Press Releases

     

    GA/SHC/3750
    24 October 2003

    THIRD COMMITTEE APPROVES 7 DRAFT RESOLUTIONS ON
    TRANSNATIONAL CRIME, DRUG CONTROL, SOCIAL DEVELOPMENT;
    CONCLUDES DISCUSSION OF INDIGENOUS ISSUES

    NEW YORK, 23 October (UN Headquarters) -- Draft resolutions on crime prevention and criminal justice, stressing the need to strengthen international cooperation, were approved as the Third Committee (Social, Humanitarian and Cultural) met this afternoon.  The Committee also approved drafts on international drug control and social development.

    Also this afternoon, the Committee concluded its discussion of indigenous peoples’ issues, with delegations stressing the importance of recognizing the rights of indigenous peoples through strong national legislation.  Several speakers highlighted initiatives taken nationally in order to protect and promote the rights of indigenous peoples and children, including programmes on education, health, food security and land rights.

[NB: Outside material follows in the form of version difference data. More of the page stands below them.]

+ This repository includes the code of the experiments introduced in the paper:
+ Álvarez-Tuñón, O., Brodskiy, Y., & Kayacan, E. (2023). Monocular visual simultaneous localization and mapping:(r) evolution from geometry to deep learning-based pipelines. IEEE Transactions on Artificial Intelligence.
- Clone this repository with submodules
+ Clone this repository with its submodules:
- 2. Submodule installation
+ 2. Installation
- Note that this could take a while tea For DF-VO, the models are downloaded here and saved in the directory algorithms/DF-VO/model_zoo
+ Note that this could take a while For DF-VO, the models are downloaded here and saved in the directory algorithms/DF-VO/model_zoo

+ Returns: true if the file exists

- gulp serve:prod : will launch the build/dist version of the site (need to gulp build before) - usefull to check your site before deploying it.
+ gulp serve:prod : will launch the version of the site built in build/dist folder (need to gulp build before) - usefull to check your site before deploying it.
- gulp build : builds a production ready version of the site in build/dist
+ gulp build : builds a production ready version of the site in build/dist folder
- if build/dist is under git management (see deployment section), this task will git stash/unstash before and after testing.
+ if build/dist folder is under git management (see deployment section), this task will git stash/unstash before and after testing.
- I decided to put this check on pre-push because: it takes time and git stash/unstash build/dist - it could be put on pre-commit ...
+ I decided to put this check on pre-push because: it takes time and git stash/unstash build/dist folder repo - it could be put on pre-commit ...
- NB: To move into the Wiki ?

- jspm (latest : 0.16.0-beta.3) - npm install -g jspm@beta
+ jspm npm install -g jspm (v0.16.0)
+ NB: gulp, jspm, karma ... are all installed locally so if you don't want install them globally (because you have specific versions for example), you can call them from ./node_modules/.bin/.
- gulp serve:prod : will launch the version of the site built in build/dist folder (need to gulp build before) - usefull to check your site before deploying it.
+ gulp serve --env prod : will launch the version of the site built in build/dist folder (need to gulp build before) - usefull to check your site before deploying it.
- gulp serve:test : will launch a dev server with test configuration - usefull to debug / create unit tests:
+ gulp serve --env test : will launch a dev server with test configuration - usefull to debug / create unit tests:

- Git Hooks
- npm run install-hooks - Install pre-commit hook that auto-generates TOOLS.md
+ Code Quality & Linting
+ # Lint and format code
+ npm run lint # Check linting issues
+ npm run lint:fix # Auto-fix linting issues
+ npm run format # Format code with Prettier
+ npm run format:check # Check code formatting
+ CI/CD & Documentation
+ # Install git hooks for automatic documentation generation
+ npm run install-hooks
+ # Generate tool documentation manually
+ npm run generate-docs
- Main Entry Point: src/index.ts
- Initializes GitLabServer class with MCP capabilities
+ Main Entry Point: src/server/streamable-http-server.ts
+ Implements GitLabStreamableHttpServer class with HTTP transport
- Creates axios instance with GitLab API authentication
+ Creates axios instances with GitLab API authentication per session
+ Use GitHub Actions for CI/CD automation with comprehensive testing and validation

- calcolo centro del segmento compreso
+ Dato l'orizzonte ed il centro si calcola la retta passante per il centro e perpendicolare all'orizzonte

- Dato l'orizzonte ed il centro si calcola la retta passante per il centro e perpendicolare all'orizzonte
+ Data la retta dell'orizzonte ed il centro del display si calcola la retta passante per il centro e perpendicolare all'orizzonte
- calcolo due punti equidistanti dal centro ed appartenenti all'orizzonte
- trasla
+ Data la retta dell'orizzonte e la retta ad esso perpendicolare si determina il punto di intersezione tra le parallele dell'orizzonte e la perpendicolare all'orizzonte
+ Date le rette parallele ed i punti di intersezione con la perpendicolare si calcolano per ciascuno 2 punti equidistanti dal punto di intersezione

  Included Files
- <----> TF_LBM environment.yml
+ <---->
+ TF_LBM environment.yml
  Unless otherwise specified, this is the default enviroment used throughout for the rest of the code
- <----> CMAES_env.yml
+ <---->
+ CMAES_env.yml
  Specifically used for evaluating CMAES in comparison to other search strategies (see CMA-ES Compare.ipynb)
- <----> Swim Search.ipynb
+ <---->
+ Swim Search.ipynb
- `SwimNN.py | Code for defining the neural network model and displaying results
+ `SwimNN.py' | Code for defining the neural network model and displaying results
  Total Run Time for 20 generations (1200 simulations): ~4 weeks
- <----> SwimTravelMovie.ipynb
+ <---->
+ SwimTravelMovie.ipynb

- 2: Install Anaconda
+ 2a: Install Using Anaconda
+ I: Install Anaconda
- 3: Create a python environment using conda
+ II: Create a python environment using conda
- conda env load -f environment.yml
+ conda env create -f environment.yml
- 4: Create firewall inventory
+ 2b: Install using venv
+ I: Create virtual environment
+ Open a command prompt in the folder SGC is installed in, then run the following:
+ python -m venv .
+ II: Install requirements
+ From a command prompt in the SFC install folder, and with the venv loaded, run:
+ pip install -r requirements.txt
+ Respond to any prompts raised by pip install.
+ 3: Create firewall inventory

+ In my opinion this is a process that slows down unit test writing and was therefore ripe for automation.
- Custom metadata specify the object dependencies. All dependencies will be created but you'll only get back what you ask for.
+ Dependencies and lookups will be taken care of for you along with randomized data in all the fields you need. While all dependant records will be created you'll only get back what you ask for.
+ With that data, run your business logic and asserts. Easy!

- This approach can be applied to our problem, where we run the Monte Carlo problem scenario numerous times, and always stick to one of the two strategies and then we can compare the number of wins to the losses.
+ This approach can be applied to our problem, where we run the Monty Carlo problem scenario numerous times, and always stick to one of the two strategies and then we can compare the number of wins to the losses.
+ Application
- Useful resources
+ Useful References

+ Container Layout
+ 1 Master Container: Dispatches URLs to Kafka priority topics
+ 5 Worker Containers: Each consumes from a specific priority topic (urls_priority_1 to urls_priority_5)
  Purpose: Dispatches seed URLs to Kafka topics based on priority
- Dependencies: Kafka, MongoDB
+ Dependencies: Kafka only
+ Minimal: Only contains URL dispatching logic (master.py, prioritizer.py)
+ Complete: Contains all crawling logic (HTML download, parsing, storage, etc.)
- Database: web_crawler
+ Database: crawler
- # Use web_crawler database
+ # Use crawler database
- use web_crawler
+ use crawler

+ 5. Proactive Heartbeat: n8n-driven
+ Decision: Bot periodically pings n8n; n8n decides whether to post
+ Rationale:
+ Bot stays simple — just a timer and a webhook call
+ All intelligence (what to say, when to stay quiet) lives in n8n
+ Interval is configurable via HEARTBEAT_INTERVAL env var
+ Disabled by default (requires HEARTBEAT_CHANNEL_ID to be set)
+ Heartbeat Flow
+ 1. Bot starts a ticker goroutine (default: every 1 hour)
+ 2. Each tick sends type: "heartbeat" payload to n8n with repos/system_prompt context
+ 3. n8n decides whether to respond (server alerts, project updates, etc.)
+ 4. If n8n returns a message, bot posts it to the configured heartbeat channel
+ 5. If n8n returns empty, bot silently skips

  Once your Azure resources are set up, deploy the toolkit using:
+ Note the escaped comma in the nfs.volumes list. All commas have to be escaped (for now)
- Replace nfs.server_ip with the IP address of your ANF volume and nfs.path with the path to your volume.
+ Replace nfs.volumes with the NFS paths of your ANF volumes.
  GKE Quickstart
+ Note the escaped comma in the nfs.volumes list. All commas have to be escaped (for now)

    Over the past few weeks, delegations had expressed concern about the spread of trafficking in human beings and children, especially for the purpose of sexual exploitation.  It was therefore fitting that the Committee approved a draft resolution on international cooperation in preventing and combating trafficking in persons and in protecting victims of trafficking, which would have the General Assembly call upon States to collaborate to prevent such trafficking especially for the purpose of sexual exploitation.

    Trafficking would be fought through strengthened local and national institutions; information campaigns on the techniques and methods of traffickers; education programmes aimed at prospective targets; and by focusing on post-conflict regions where patterns of human trafficking were emerging as a new phenomenon.  Furthermore, States would be urged to ensure that measures taken against trafficking in persons were consistent with internationally recognized principles of non-discrimination and respected the human rights of victims.

    Another draft resolution approved by the Committee related to international cooperation and terrorism.  Entitled “strengthening international cooperation and technical assistance in promoting the implementation of the universal conventions and protocols related to terrorism”, it would have the General Assembly request the Centre for International Crime Prevention to prepare guidelines on technical assistance, in coordination with the Security Council’s Counter-Terrorism Committee, for the ratification and implementation of universal conventions and protocols related to terrorism.

    Other draft resolutions approved this afternoon also dealt with cooperation in the implementation of conventions, as well as the strengthening of crime prevention programmes.  A draft approved on international cooperation in the fight against transnational organized crime focused on assistance in capacity-building to facilitate the implementation of the United Nations Convention against Transnational Organized Crime.

    In a draft resolution approved on the strengthening of the United Nations crime prevention and criminal justice programme, States would be urged to include a crime prevention component in their funding policies for development assistance.

    According to a draft approved on the preparations of the Eleventh United Nations Congress on Crime Prevention and Criminal Justice, the General Assembly would decide that it be held from 18 to 25 April 2005.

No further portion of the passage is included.